**PROBLEM DETAILS:** Start to finish, retype the entries exactly while omitting the pictures.

————

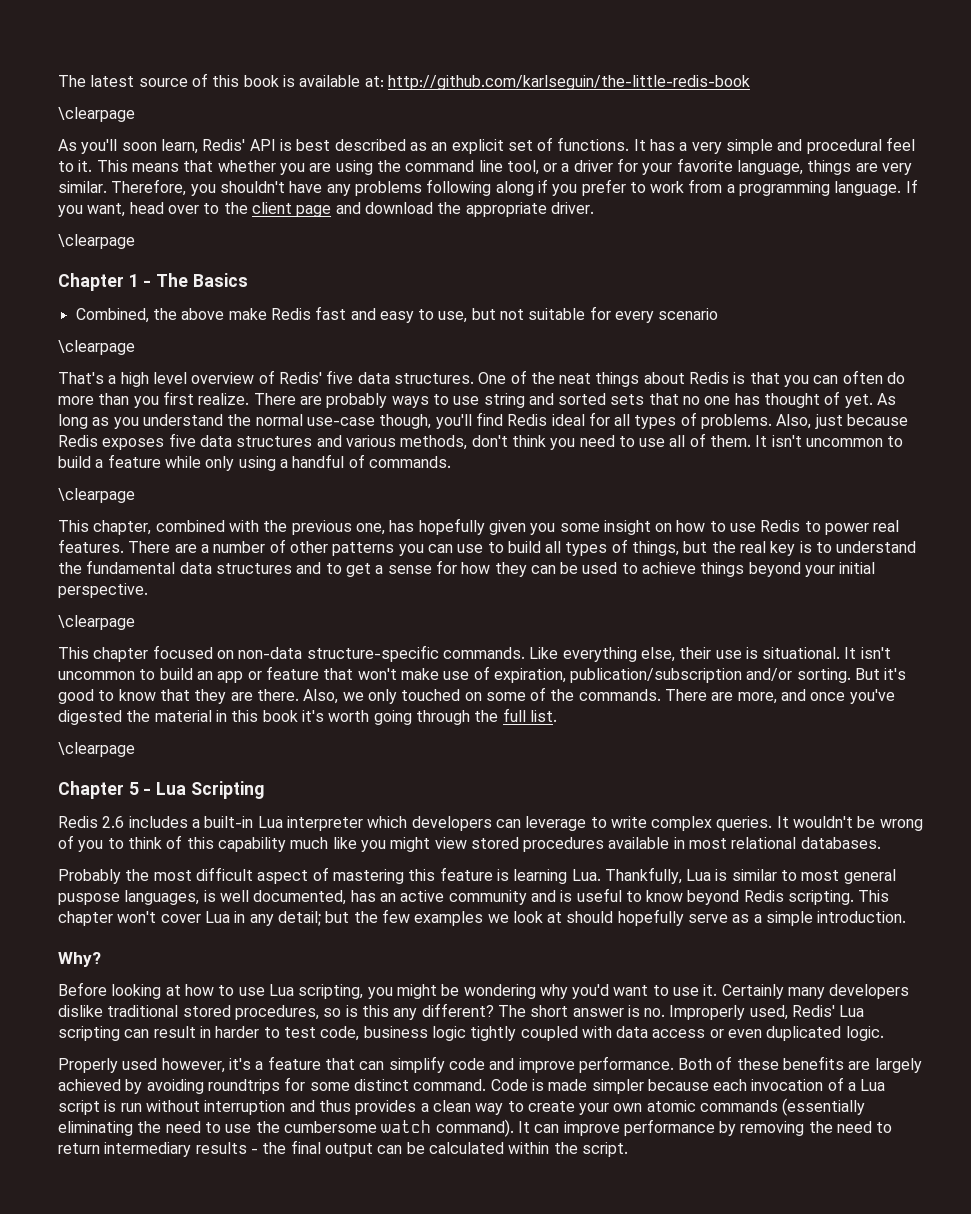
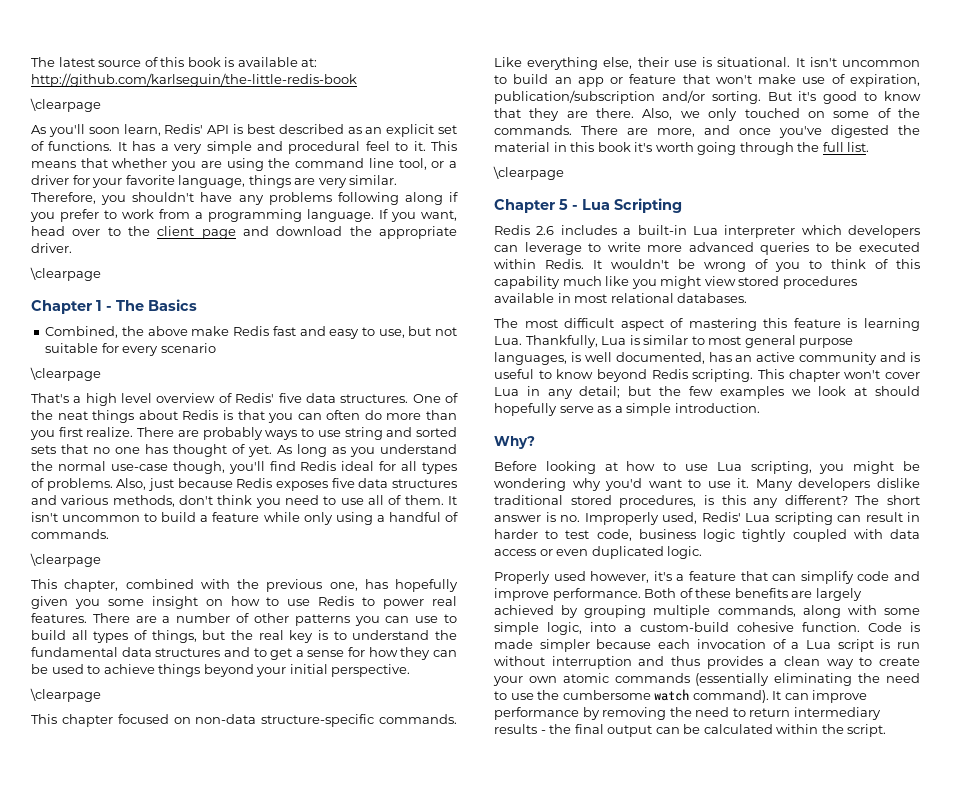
[651,816,773,831] complex queries. -> [647,242,920,255] [494,259,584,269] more advanced queries to be executed within Redis.
[58,869,150,884] Probably the -> [494,318,518,328] The
[58,893,120,905] puspose -> [799,338,854,348] purpose
[721,984,826,999] Certainly many -> [755,479,793,491] Many
[323,1008,342,1017] so -> (697, 501) none
[146,1077,487,1094] avoiding roundtrips for some distinct command. -> [584,605,920,618] [494,622,860,635] grouping multiple commands, along with some simple logic, into a custom-build cohesive function.

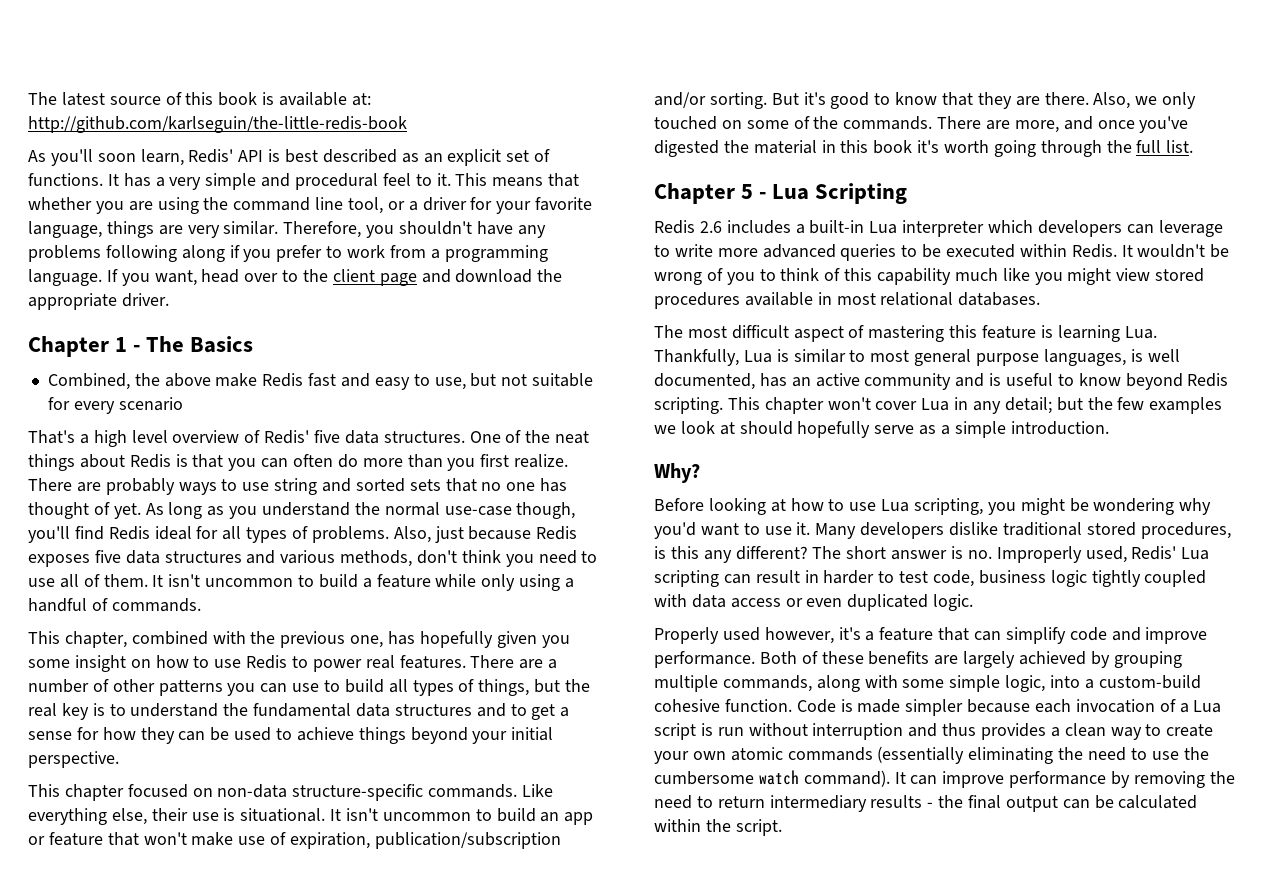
[30,98,101,112] // \clearpage -> (407, 124) none
[30,267,101,281] // \clearpage -> (169, 300) none
[30,367,101,381] // \clearpage -> (183, 404) none
[30,553,101,567] // \clearpage -> (201, 605) none
[30,688,101,702] // \clearpage -> (119, 759) none
[493,166,564,180] // \clearpage -> (1194, 146) none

————

**YOUR RESPONSE:**
[651,816,773,831] complex queries. -> [647,242,920,255] [494,259,584,269] more advanced queries to be executed within Redis.
[58,869,150,884] Probably the -> [494,318,518,328] The
[58,893,120,905] puspose -> [799,338,854,348] purpose
[721,984,826,999] Certainly many -> [755,479,793,491] Many
[323,1008,342,1017] so -> (697, 501) none
[146,1077,487,1094] avoiding roundtrips for some distinct command. -> [584,605,920,618] [494,622,860,635] grouping multiple commands, along with some simple logic, into a custom-build cohesive function.

[30,98,101,112] // \clearpage -> (407, 124) none
[30,267,101,281] // \clearpage -> (169, 300) none
[30,367,101,381] // \clearpage -> (183, 404) none
[30,553,101,567] // \clearpage -> (201, 605) none
[30,688,101,702] // \clearpage -> (119, 759) none
[493,166,564,180] // \clearpage -> (1194, 146) none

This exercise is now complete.